* [GIVEN INFORMATION]:
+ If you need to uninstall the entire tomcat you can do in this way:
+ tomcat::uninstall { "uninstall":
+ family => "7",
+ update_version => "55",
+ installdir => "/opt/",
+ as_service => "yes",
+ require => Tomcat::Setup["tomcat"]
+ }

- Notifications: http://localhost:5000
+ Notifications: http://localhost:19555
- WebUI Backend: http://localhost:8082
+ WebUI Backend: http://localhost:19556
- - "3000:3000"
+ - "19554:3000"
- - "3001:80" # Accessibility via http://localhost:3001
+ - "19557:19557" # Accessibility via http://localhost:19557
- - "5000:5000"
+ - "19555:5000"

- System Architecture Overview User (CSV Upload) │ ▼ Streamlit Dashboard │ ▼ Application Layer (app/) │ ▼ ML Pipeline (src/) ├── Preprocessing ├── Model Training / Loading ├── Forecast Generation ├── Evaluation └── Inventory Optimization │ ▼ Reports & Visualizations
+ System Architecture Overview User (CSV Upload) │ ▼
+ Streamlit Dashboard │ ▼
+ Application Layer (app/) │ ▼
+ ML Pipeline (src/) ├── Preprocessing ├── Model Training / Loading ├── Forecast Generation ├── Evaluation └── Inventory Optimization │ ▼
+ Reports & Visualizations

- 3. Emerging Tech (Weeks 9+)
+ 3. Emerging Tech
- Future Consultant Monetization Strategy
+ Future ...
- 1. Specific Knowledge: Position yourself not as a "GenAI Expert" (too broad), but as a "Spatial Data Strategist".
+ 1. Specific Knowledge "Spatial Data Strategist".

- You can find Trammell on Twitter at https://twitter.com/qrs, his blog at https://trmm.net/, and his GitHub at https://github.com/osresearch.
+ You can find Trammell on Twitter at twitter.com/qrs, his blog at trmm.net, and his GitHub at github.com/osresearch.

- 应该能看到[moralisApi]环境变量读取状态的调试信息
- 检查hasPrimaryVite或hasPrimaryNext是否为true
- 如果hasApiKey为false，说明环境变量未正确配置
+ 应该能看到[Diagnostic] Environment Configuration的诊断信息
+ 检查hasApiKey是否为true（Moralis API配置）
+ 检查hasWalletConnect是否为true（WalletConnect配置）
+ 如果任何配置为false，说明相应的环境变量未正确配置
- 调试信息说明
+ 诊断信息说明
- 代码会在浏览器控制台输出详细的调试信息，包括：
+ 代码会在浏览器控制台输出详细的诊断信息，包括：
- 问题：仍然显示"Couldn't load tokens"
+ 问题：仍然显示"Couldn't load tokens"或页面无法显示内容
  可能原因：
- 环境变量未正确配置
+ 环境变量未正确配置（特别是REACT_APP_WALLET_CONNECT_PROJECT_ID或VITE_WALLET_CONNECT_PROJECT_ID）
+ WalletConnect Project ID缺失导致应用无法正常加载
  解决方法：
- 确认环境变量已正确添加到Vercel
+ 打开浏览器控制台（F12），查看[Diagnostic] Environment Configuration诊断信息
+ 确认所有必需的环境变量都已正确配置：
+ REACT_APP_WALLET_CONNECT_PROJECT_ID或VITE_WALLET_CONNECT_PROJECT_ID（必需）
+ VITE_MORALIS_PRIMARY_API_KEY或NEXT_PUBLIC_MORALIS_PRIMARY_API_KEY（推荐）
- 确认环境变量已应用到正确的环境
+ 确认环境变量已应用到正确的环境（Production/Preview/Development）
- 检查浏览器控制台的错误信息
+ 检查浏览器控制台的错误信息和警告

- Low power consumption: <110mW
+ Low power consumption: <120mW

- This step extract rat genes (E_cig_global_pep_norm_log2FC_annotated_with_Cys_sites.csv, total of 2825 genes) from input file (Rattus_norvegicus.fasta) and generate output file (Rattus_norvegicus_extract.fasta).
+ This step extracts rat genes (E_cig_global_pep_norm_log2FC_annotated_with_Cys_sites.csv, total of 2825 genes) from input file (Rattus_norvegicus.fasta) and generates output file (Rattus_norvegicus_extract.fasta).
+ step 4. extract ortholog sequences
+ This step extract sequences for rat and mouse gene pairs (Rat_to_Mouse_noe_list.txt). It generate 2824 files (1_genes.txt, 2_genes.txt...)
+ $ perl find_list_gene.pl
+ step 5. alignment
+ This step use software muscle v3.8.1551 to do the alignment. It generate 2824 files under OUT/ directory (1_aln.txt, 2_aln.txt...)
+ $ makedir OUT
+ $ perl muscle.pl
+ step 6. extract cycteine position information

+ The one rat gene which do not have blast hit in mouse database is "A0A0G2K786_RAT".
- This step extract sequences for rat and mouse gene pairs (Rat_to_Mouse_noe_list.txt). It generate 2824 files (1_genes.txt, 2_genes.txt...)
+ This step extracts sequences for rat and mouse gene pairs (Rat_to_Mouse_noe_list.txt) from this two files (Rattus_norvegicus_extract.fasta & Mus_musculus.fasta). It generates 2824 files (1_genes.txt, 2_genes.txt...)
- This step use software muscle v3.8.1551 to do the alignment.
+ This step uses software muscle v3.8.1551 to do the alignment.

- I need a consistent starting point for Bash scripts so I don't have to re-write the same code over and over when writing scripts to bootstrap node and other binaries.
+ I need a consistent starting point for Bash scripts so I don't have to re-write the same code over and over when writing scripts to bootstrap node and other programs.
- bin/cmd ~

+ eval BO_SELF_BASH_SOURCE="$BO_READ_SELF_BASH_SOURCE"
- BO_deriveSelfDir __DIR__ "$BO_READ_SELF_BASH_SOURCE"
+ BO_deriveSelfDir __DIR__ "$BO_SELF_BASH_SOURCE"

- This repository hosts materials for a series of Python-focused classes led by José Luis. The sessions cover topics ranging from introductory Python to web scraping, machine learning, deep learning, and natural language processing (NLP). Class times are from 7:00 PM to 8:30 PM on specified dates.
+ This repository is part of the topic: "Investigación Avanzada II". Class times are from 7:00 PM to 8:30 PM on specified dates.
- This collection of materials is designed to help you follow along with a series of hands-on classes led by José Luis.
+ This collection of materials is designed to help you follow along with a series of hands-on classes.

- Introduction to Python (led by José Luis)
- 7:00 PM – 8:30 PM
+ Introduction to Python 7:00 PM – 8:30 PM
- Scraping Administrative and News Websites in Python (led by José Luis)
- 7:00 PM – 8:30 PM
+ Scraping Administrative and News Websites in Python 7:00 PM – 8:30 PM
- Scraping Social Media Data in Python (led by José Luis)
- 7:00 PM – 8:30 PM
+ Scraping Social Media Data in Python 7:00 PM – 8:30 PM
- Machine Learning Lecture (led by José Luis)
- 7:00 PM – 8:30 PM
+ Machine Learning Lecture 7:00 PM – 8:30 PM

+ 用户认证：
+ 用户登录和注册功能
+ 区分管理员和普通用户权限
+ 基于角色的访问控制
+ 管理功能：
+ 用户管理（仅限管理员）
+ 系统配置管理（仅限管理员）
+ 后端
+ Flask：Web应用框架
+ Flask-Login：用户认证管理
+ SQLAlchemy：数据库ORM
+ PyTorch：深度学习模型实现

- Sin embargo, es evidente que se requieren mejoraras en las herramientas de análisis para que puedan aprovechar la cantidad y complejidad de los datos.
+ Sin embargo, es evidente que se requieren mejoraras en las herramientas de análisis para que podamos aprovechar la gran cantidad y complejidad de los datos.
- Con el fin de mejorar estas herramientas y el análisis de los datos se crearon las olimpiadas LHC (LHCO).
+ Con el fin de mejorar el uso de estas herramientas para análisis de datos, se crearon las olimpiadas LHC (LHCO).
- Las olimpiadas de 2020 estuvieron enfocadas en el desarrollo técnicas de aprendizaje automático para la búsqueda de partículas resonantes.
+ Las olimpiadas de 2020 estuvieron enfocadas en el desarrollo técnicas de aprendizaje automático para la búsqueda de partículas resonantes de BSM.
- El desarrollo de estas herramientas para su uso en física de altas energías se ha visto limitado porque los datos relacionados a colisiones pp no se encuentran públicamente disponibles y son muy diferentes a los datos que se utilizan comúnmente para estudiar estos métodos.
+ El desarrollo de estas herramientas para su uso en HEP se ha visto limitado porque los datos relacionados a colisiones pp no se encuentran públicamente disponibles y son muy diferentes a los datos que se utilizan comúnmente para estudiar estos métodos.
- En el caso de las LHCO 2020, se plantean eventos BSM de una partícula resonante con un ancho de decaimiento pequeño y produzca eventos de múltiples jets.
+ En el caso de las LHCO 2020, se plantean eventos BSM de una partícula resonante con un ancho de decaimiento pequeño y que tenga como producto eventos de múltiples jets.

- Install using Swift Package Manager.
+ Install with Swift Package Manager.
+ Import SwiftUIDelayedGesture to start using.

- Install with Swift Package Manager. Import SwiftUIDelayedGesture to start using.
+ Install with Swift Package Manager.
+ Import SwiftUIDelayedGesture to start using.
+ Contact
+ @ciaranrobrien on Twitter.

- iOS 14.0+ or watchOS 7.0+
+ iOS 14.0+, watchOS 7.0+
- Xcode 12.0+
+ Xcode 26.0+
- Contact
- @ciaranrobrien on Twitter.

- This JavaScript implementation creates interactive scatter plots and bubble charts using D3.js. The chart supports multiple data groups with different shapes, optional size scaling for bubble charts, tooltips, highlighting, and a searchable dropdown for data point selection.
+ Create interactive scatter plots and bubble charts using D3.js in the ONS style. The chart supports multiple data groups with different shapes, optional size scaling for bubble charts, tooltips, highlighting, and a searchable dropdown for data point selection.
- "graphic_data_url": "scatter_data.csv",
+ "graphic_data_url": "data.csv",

* [DIRECTIONS]:
Retype every line up to and including the one that contains "GitHub at github.com/osresearch.", beginning at the first line of the records, with no edits.

* [ANSWER FOR THIS EXERCISE]:
+ If you need to uninstall the entire tomcat you can do in this way:
+ tomcat::uninstall { "uninstall":
+ family => "7",
+ update_version => "55",
+ installdir => "/opt/",
+ as_service => "yes",
+ require => Tomcat::Setup["tomcat"]
+ }

- Notifications: http://localhost:5000
+ Notifications: http://localhost:19555
- WebUI Backend: http://localhost:8082
+ WebUI Backend: http://localhost:19556
- - "3000:3000"
+ - "19554:3000"
- - "3001:80" # Accessibility via http://localhost:3001
+ - "19557:19557" # Accessibility via http://localhost:19557
- - "5000:5000"
+ - "19555:5000"

- System Architecture Overview User (CSV Upload) │ ▼ Streamlit Dashboard │ ▼ Application Layer (app/) │ ▼ ML Pipeline (src/) ├── Preprocessing ├── Model Training / Loading ├── Forecast Generation ├── Evaluation └── Inventory Optimization │ ▼ Reports & Visualizations
+ System Architecture Overview User (CSV Upload) │ ▼
+ Streamlit Dashboard │ ▼
+ Application Layer (app/) │ ▼
+ ML Pipeline (src/) ├── Preprocessing ├── Model Training / Loading ├── Forecast Generation ├── Evaluation └── Inventory Optimization │ ▼
+ Reports & Visualizations

- 3. Emerging Tech (Weeks 9+)
+ 3. Emerging Tech
- Future Consultant Monetization Strategy
+ Future ...
- 1. Specific Knowledge: Position yourself not as a "GenAI Expert" (too broad), but as a "Spatial Data Strategist".
+ 1. Specific Knowledge "Spatial Data Strategist".

- You can find Trammell on Twitter at https://twitter.com/qrs, his blog at https://trmm.net/, and his GitHub at https://github.com/osresearch.
+ You can find Trammell on Twitter at twitter.com/qrs, his blog at trmm.net, and his GitHub at github.com/osresearch.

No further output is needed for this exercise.